No es una metáfora. Es una sentencia de muerte que se ejecuta a diario en medio de la indiferencia y la impunidad.
La historia de Lisbeth no es un caso aislado. Es el síntoma más brutal de una enfermedad terminal.
Una joven de 24 años ingresó para una cesárea y salió con una perforación intestinal, 1800 CC de heces fecales esparcidas en su cavidad abdominal y un peregrinaje por unidades de cuidados intensivos que más bien parecían cámaras de tortura.
Su relato estremecedor -de diagnósticos negligentes, de ecografías que no le mostraron, de “aseos” con sábanas sucias- es solo la crónica de un error médico.
Las emergencias hospitalarias, lejos de ser refugios, se han convertido en antesalas del abandono.
Cuando la demanda supera brutalmente la capacidad -médicos, equipos, insumos-, el triaje se decide por inercia: quien llega en estado crítico espera, o muere en el intento de llegar a otro centro.
El fantasma de los falsos positivos y negativos campa a sus anchas, induciendo tratamientos quirúrgicos o farmacológicos inadecuados que, lejos de sanar, mutilan y condenan.
La higiene se sacrifica, el control de infecciones es una quimera y el paciente se transforma en un daño colateral de un sistema que no da para más.
Y en el centro de este huracán de negligencia, ¿dónde está la voz del Colegio Médico Dominicano? Su silencio es ensordecedor.
Mientras cuerpos como el de Lisbeth Suriel acumulan evidencia de impericia y desatención, las luchas gremiales parecen ancladas en reclamos salariales, evadiendo su corresponsabilidad histórica frente a esta crisis.

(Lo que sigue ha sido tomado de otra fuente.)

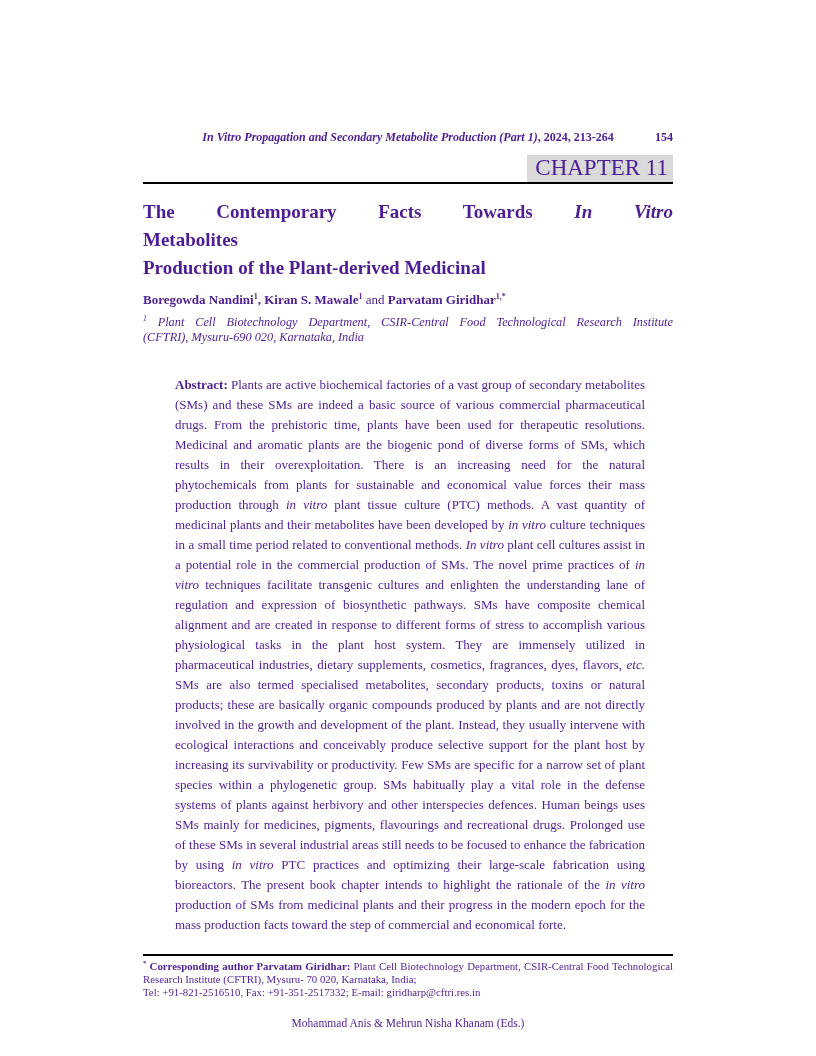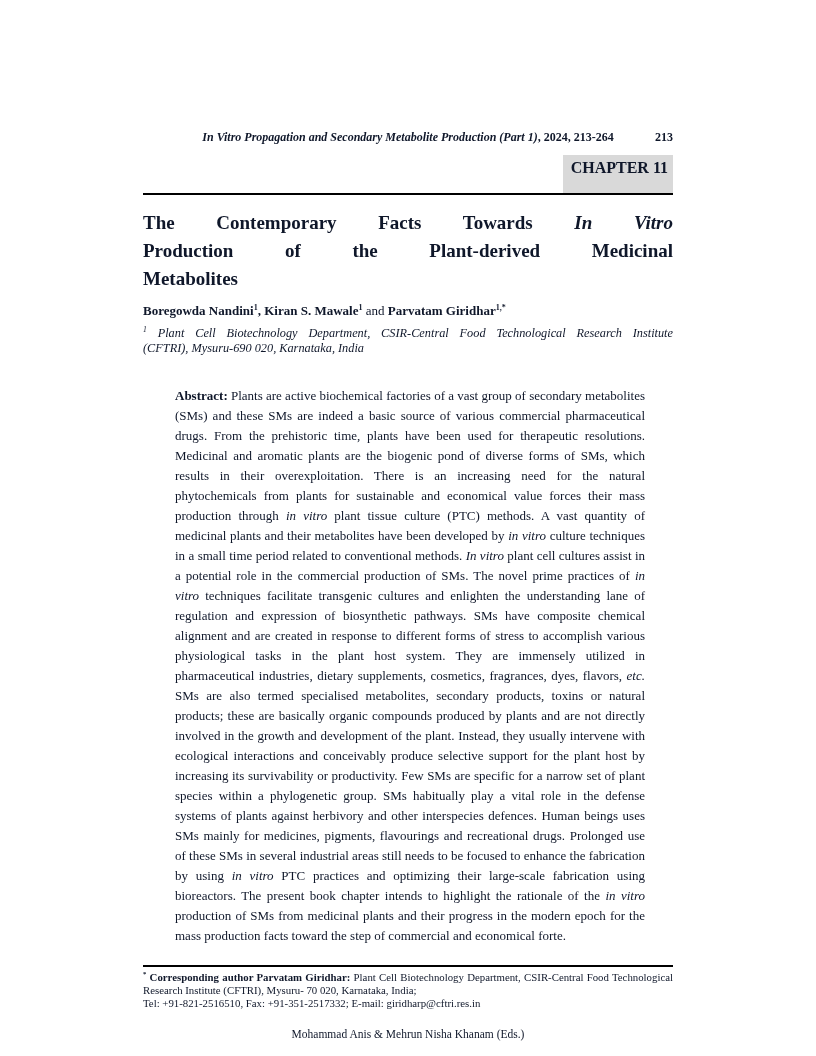--- a/index.html
+++ b/index.html
@@ -5,7 +5,7 @@
   html,body { margin:0; padding:0; background:#ffffff; }
   .page {
     position:relative; width:796px; height:1056px; background:#ffffff;
-    font-family:"Liberation Serif", serif; color:#0f172a; overflow:hidden;
+    font-family:"Liberation Serif", serif; color:#4c1d95; overflow:hidden;
   }
   .col { position:absolute; left:143px; top:0; width:530px; }
 

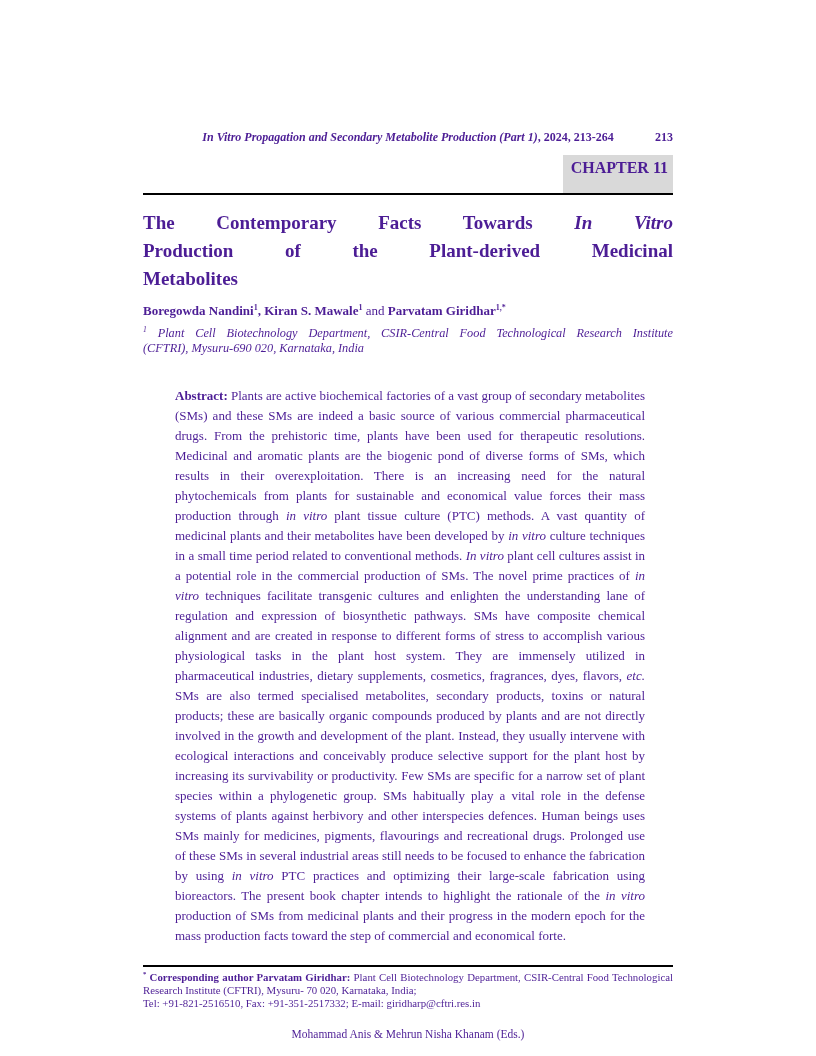--- a/index.html
+++ b/index.html
@@ -52,7 +52,7 @@
 
     <div class="running-header">
       <span><span style="font-style: italic;">In Vitro Propagation and Secondary Metabolite Production (Part 1)</span><span>, 2024, 213-264</span></span>
-      <span class="page-number">213</span>
+      <span class="page-number">154</span>
     </div>
 
     <div class="chapter-row">

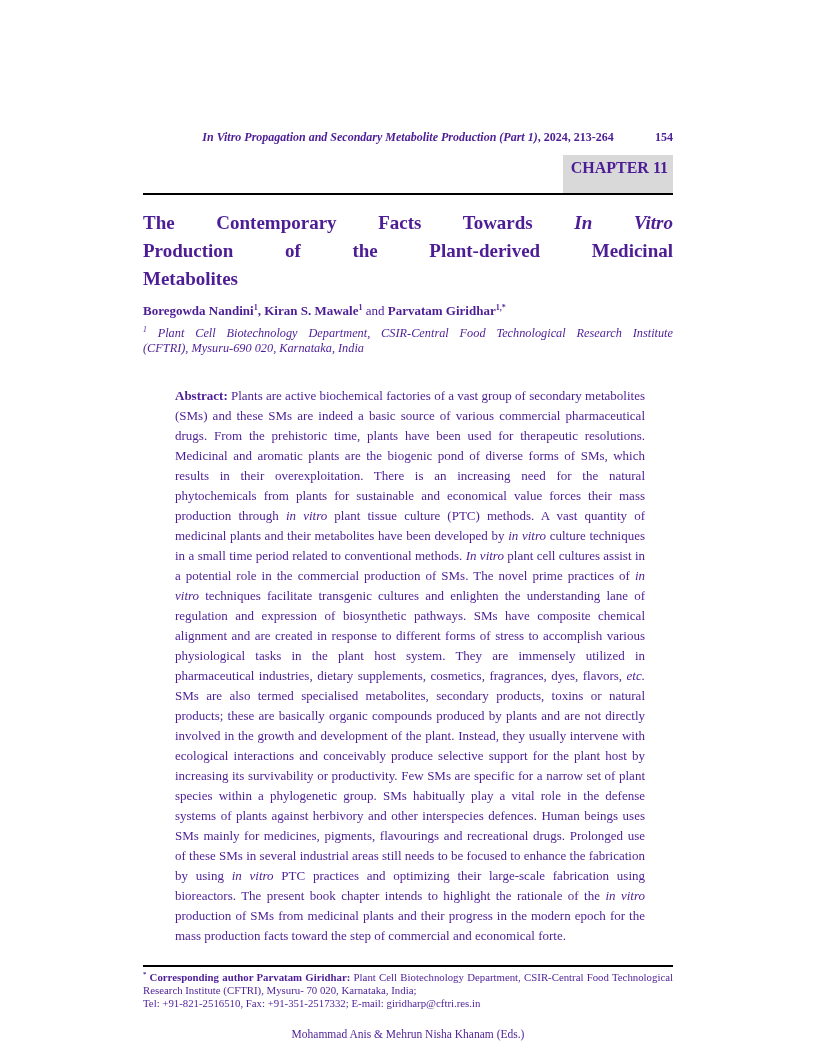--- a/index.html
+++ b/index.html
@@ -17,8 +17,8 @@
 
   .chapter-row { margin-top:11px; text-align:right; border-bottom:2px solid #000; }
   .chapter-badge {
-    display:inline-block; background:#d9d9d9; font-weight:bold;
-    font-size:16px; line-height:24px; padding:1px 5px 13px 8px;
+    display:inline-block; background:#d9d9d9; font-weight:normal;
+    font-size:23px; line-height:24px; padding:1px 5px 2px 8px;
     vertical-align:bottom;
   }
 

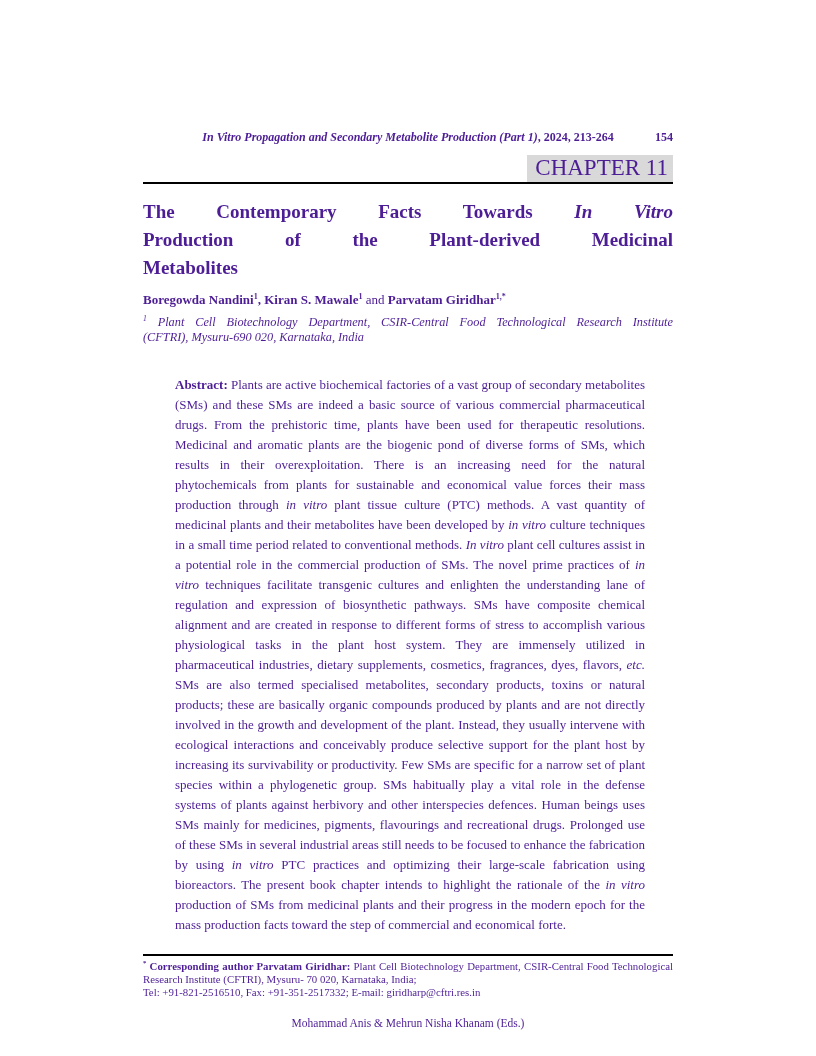--- a/index.html
+++ b/index.html
@@ -61,8 +61,8 @@
 
     <h1 class="title" style="margin-bottom:0;">
         <div class="line"><span>The Contemporary Facts Towards </span><span style="font-style: italic;">In Vitro</span></div>
+        <div class="line"><span>Metabolites</span></div>
         <div class="line"><span>Production of the Plant-derived Medicinal</span></div>
-        <div class="line"><span>Metabolites</span></div>
       </h1>
 
     <div class="authors"><span style="font-weight: bold;">Boregowda Nandini</span><sup style="font-weight: bold;">1</sup><span style="font-weight: bold;">, </span><span style="font-weight: bold;">Kiran S. Mawale</span><sup style="font-weight: bold;">1</sup><span> and </span><span style="font-weight: bold;">Parvatam Giridhar</span><sup style="font-weight: bold;">1,*</sup></div>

Es hora de debatir esta situación, de exigir rendición de cuentas y de recordarles a quienes tienen el poder de cambiar las cosas que los hospitales no pueden seguir siendo fábricas de dolor, donde la vida pende de un hilo y la dignidad es la primera baja.
La historia de Lisbeth nos interpela a todos: su dolor es el nuestro, y su lucha por la verdad debe ser la bandera de una sociedad que se niega a normalizar la muerte evitable.